From: Andrea Arcangeli (andrea@suse.de)
Date: Sun Mar 12 2000 - 23:19:02 EST


On Sun, 12 Mar 2000, Adam wrote:

>
>> The idea I had a few weeks ago to solve the problem and so to find out the
>> hog (and that I'll experiment in real life 2.3.x soon) is to add a
>> per-task page fault rate (ala avg_slice). Once we'll know the page fault
>> rate and the time of the last fault per each process, we'll be almost able
        ^^^^^^^^^^^^^^^^^^^^^^^^^^^^^^
>> to find out the memory hog without possible mistakes and we won't need
>> anything else.
>
>That sounds interesting. I would be interested to see actual statistic
>of the per task page faults.
>
>Few things which come to my mind:
>
> Some box with long uptime. init on it has been running since it
>was booted up. So it is likely to accumulate a lot pagefault over time.
>For example I have here this box with 484 days of uptime. Let say that
>tomorrow "the evil program" starts, It might it take a while before it
>accumulates more page faults than init. ... but I guess we don't need to
>worry about this scenarios since I think you talk about fault RATE not
>total faults.

Exactly. That's the whole point. Only the _rate_ is interesting (the
number of faults is non interesting obviously). And even the rate can be
uninteresting if the task is not doing a page fault since yesterday (see
underlined line in my previous email quoted above).

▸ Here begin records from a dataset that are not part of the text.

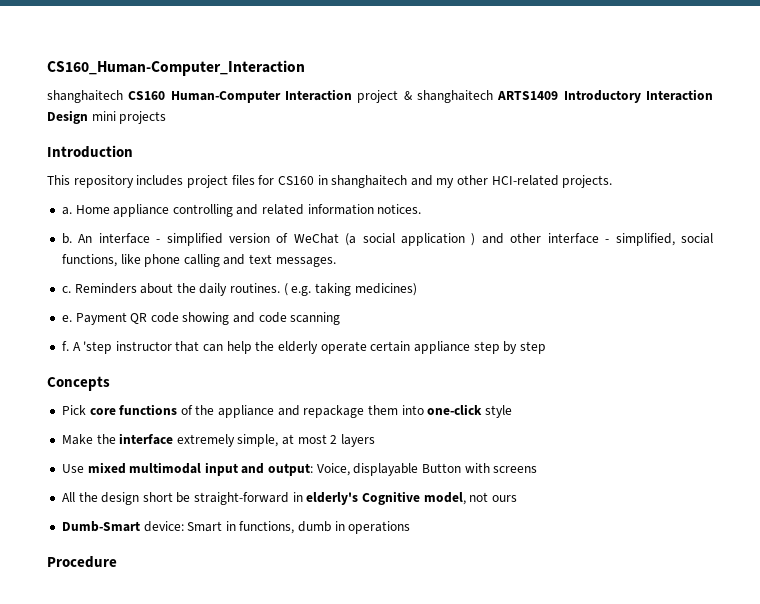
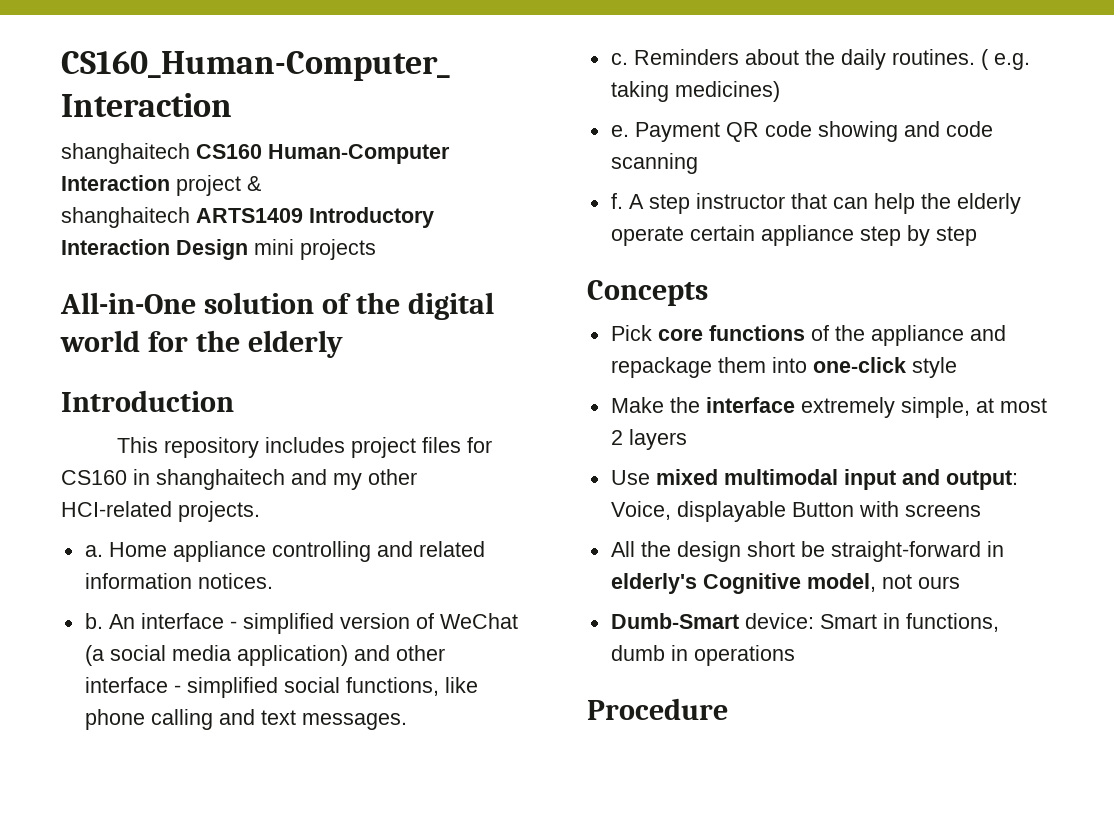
- shanghaitech CS160 Human-Computer Interaction project & shanghaitech ARTS1409 Introductory Interaction Design mini projects
+ shanghaitech CS160 Human-Computer Interaction project &
+ shanghaitech ARTS1409 Introductory Interaction Design mini projects
+ All-in-One solution of the digital world for the elderly
- An interface - simplified version of WeChat (a social application ) and other interface - simplified, social functions, like phone calling and text messages.
+ An interface - simplified version of WeChat (a social media application) and other interface - simplified social functions, like phone calling and text messages.
- A 'step instructor that can help the elderly operate certain appliance step by step
+ A step instructor that can help the elderly operate certain appliance step by step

Between the tasks that are faulting recently (say in the last 30 seconds)
the one which has the huge fault rate is the one to kill. That's what I'll
try out very soon. I believe it will work fine.

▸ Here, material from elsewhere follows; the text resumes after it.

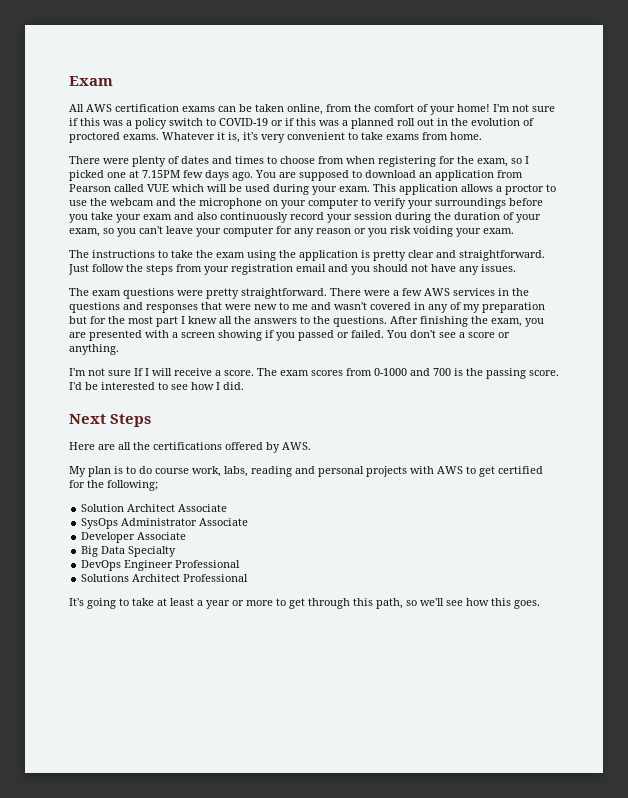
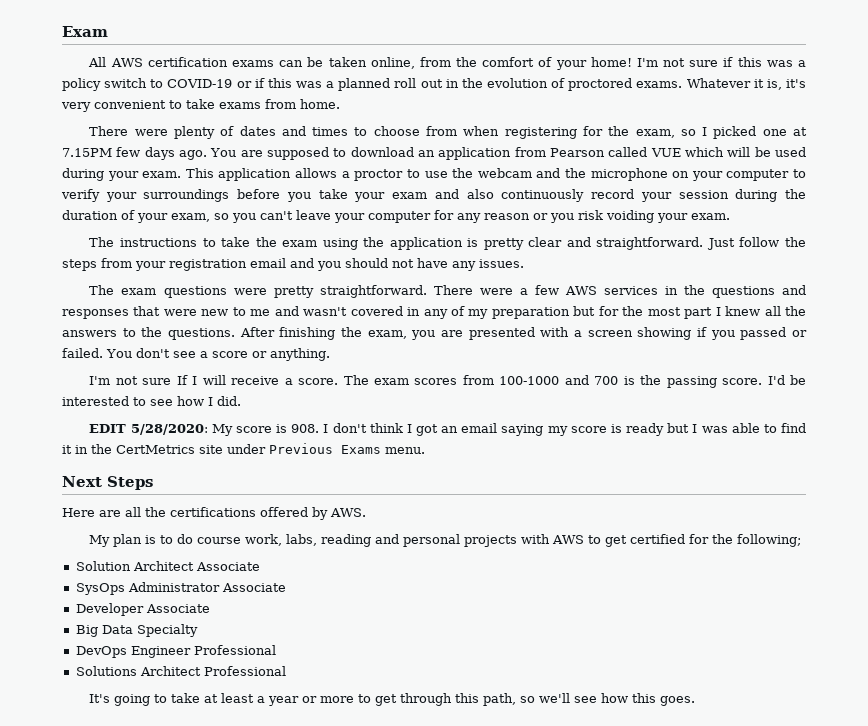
- The exam scores from 0-1000 and 700 is the passing score.
+ The exam scores from 100-1000 and 700 is the passing score.
+ EDIT 5/28/2020: My score is 908. I don't think I got an email saying my score is ready but I was able to find it in the CertMetrics site under Previous Exams menu.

> How about the kwapd or syslogd they are going to trying to do
>their jobs when system is hevaily loaded and are likely to generate lots
>of page faults too. I think they could become potential targs too, just
>because they are tying to do their job.

kswapd can't do page faults.

For syslogd if it has a higher page fault _rate_ than all the other tasks
it's also probably the hog (it may had a bug that caused it to exploed)
and it's right to kill it.

The only delicate thing to get right is the collapse time, when the system
is oom and almost dead. At that time the page fault rate decrease to once
fault per looots of time. We'll have to use a well tuned histeresis on the
page fault rate calculation to avoid to get fooled by the very low fault
rate during mem collapse.

>Just some thoughs. I'm NOT saying the idea is bad. I'm just CURIOUS what
>the stats will be.

Once we'll have the page fault rate and the time of the last fault, we can
also make them available via /proc for statistic purposes btw.